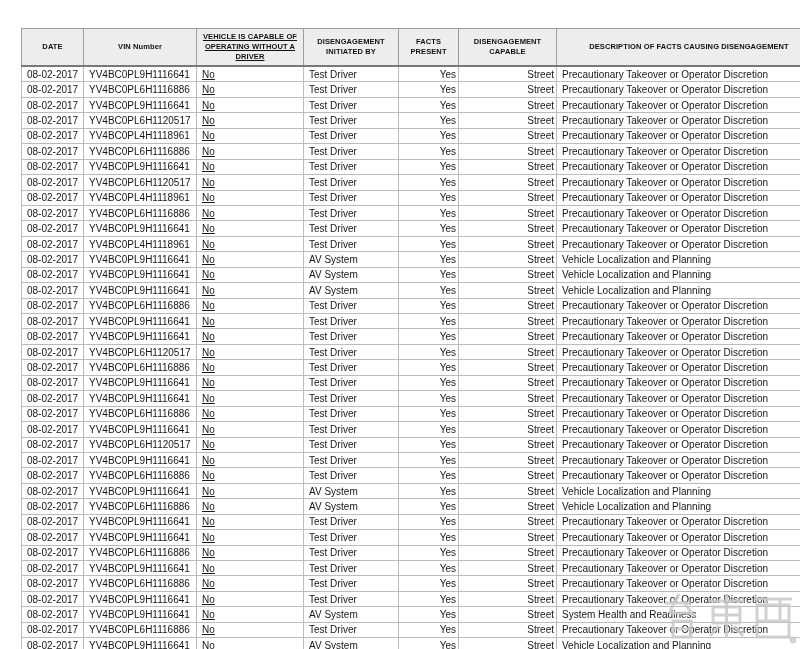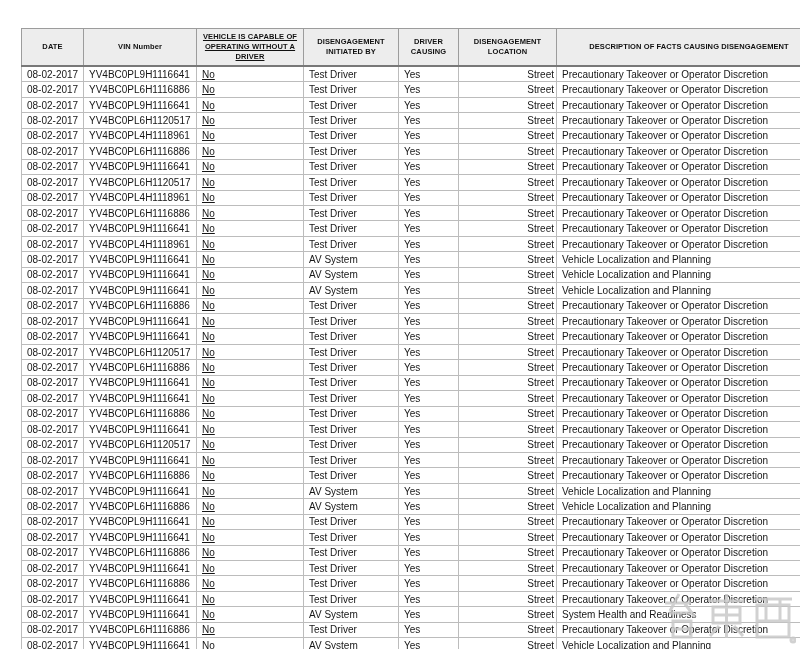--- a/index.html
+++ b/index.html
@@ -89,7 +89,7 @@
         <th class="c1">VIN Number</th>
         <th class="c2">VEHICLE IS CAPABLE OF OPERATING WITHOUT A DRIVER</th>
         <th class="c3">DISENGAGEMENT INITIATED BY</th>
-        <th class="c4">DRIVER CAUSING</th>
+        <th class="c4">FACTS PRESENT</th>
         <th class="c5">DISENGAGEMENT LOCATION</th>
         <th class="c6">DESCRIPTION OF FACTS CAUSING DISENGAGEMENT</th>
       </tr>

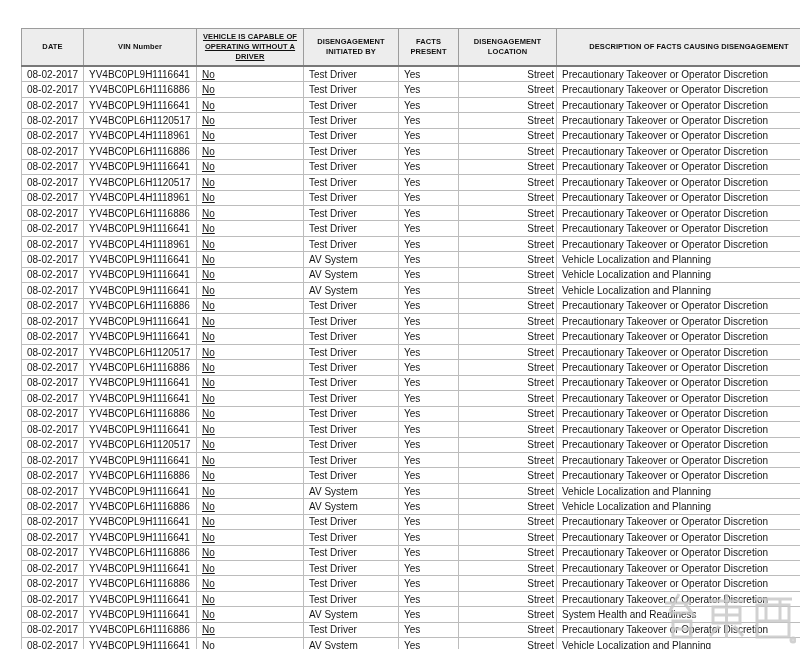--- a/index.html
+++ b/index.html
@@ -90,7 +90,7 @@
         <th class="c2">VEHICLE IS CAPABLE OF OPERATING WITHOUT A DRIVER</th>
         <th class="c3">DISENGAGEMENT INITIATED BY</th>
         <th class="c4">FACTS PRESENT</th>
-        <th class="c5">DISENGAGEMENT LOCATION</th>
+        <th class="c5">DISENGAGEMENT CAPABLE</th>
         <th class="c6">DESCRIPTION OF FACTS CAUSING DISENGAGEMENT</th>
       </tr>
     </thead>

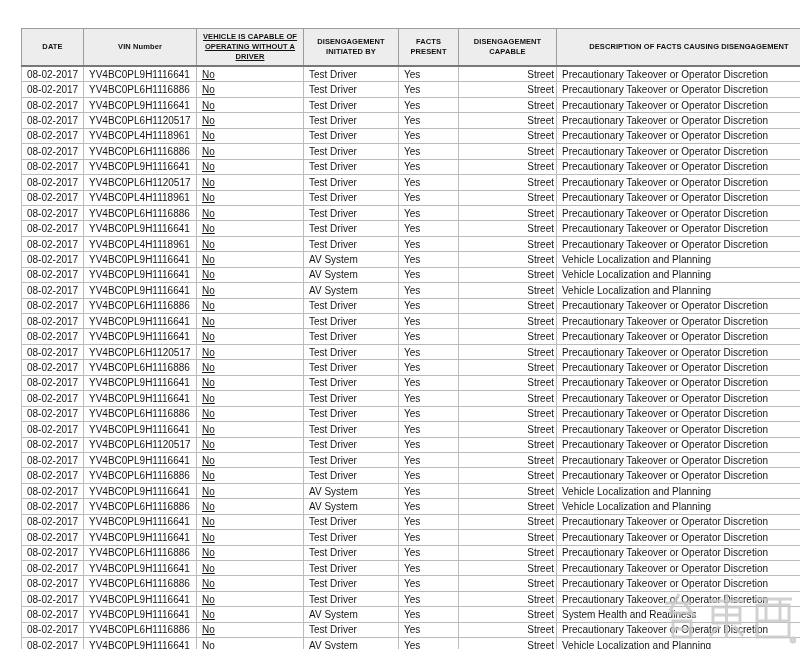--- a/index.html
+++ b/index.html
@@ -55,7 +55,7 @@
   .c1 { width: 113px; }
   .c2 { width: 107px; text-decoration: underline; }
   .c3 { width: 95px; margin-left: 36px; }
-  .c4 { width: 60px; }
+  .c4 { width: 60px; text-align: right; }
   .c5 { width: 98px; text-align: right; }
   .c6 { width: 265px; }
   .watermark {

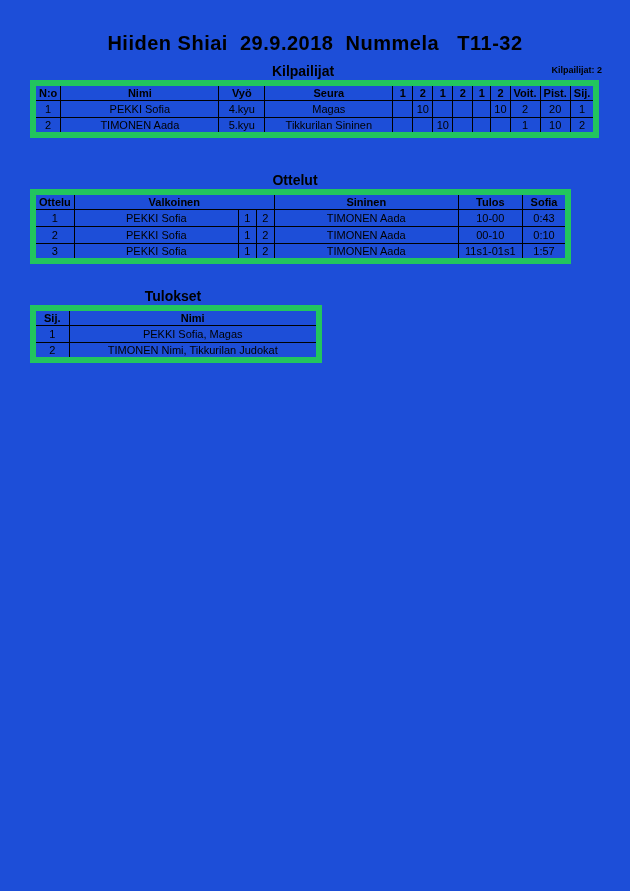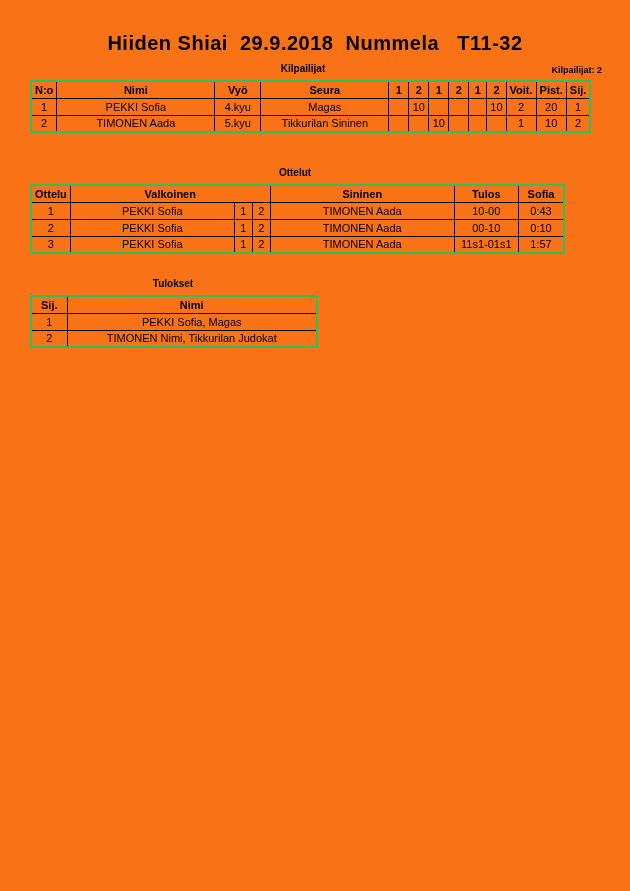--- a/index.html
+++ b/index.html
@@ -5,7 +5,7 @@
   * { box-sizing: border-box; margin: 0; padding: 0; }
   html, body { background: #ffffff; }
   .page {
-    width: 630px; height: 891px; background: #f97316; position: relative;
+    width: 630px; height: 891px; background: #1d4ed8; position: relative;
     font-family: "Liberation Sans", sans-serif; font-size: 11px; color: #000;
     overflow: hidden;
   }

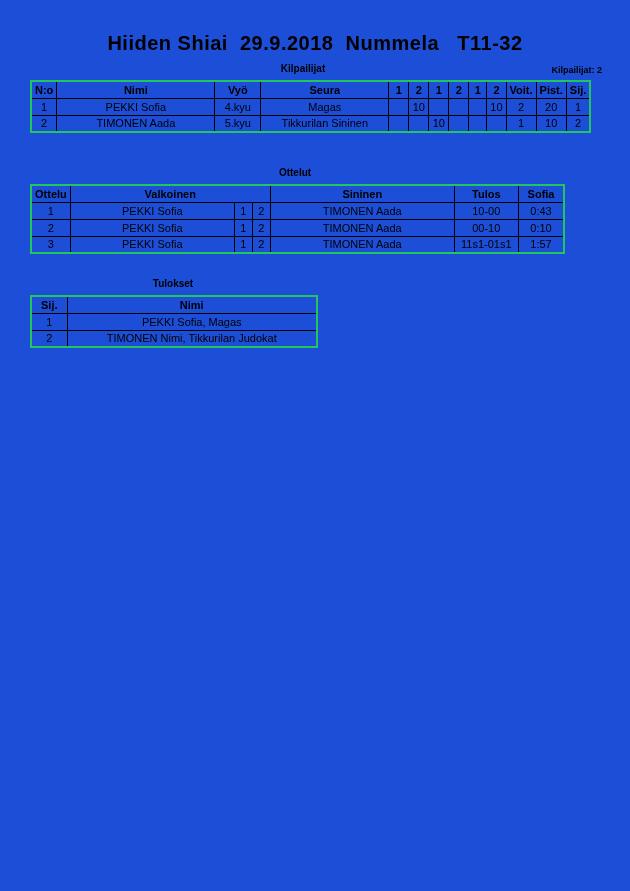--- a/index.html
+++ b/index.html
@@ -14,7 +14,7 @@
     white-space: pre; letter-spacing: 0.5px;
   }
   .section-head { position: relative; margin-top: 8px; height: 14px; }
-  .section-title { font-weight: bold; font-size: 10px; text-align: center; }
+  .section-title { font-weight: bold; font-size: 14px; text-align: center; }
   .w546 { margin-left: 30px; width: 546px; }
   .w530 { margin-left: 30px; width: 530px; }
   .w286 { margin-left: 30px; width: 286px; }

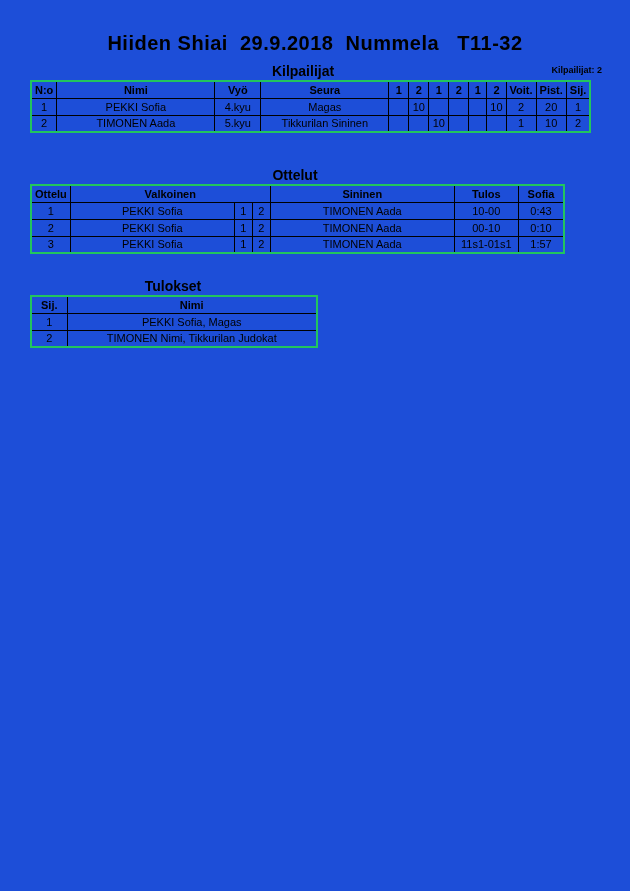--- a/index.html
+++ b/index.html
@@ -21,7 +21,7 @@
   .count-label { position: absolute; right: 28px; top: 2px; font-size: 9px; font-weight: bold; }
   table.tbl {
     border-collapse: collapse; table-layout: fixed; margin-left: 30px; margin-top: 3px;
-    border: 2px solid #22c55e;
+    border: 6px solid #22c55e;
   }
   .tbl th, .tbl td {
     border: 1px solid #000; height: 17px; padding: 1px 3px;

### About this exercise
Print the material word for word; images are to be left out.

### Final answer
--- a/index.html
+++ b/index.html
@@ -89,7 +89,7 @@
         <th class="c1">VIN Number</th>
         <th class="c2">VEHICLE IS CAPABLE OF OPERATING WITHOUT A DRIVER</th>
         <th class="c3">DISENGAGEMENT INITIATED BY</th>
-        <th class="c4">DRIVER CAUSING</th>
+        <th class="c4">FACTS PRESENT</th>
         <th class="c5">DISENGAGEMENT LOCATION</th>
         <th class="c6">DESCRIPTION OF FACTS CAUSING DISENGAGEMENT</th>
       </tr>

--- a/index.html
+++ b/index.html
@@ -90,7 +90,7 @@
         <th class="c2">VEHICLE IS CAPABLE OF OPERATING WITHOUT A DRIVER</th>
         <th class="c3">DISENGAGEMENT INITIATED BY</th>
         <th class="c4">FACTS PRESENT</th>
-        <th class="c5">DISENGAGEMENT LOCATION</th>
+        <th class="c5">DISENGAGEMENT CAPABLE</th>
         <th class="c6">DESCRIPTION OF FACTS CAUSING DISENGAGEMENT</th>
       </tr>
     </thead>

--- a/index.html
+++ b/index.html
@@ -55,7 +55,7 @@
   .c1 { width: 113px; }
   .c2 { width: 107px; text-decoration: underline; }
   .c3 { width: 95px; margin-left: 36px; }
-  .c4 { width: 60px; }
+  .c4 { width: 60px; text-align: right; }
   .c5 { width: 98px; text-align: right; }
   .c6 { width: 265px; }
   .watermark {

--- a/index.html
+++ b/index.html
@@ -5,7 +5,7 @@
   * { box-sizing: border-box; margin: 0; padding: 0; }
   html, body { background: #ffffff; }
   .page {
-    width: 630px; height: 891px; background: #f97316; position: relative;
+    width: 630px; height: 891px; background: #1d4ed8; position: relative;
     font-family: "Liberation Sans", sans-serif; font-size: 11px; color: #000;
     overflow: hidden;
   }

--- a/index.html
+++ b/index.html
@@ -14,7 +14,7 @@
     white-space: pre; letter-spacing: 0.5px;
   }
   .section-head { position: relative; margin-top: 8px; height: 14px; }
-  .section-title { font-weight: bold; font-size: 10px; text-align: center; }
+  .section-title { font-weight: bold; font-size: 14px; text-align: center; }
   .w546 { margin-left: 30px; width: 546px; }
   .w530 { margin-left: 30px; width: 530px; }
   .w286 { margin-left: 30px; width: 286px; }

--- a/index.html
+++ b/index.html
@@ -21,7 +21,7 @@
   .count-label { position: absolute; right: 28px; top: 2px; font-size: 9px; font-weight: bold; }
   table.tbl {
     border-collapse: collapse; table-layout: fixed; margin-left: 30px; margin-top: 3px;
-    border: 2px solid #22c55e;
+    border: 6px solid #22c55e;
   }
   .tbl th, .tbl td {
     border: 1px solid #000; height: 17px; padding: 1px 3px;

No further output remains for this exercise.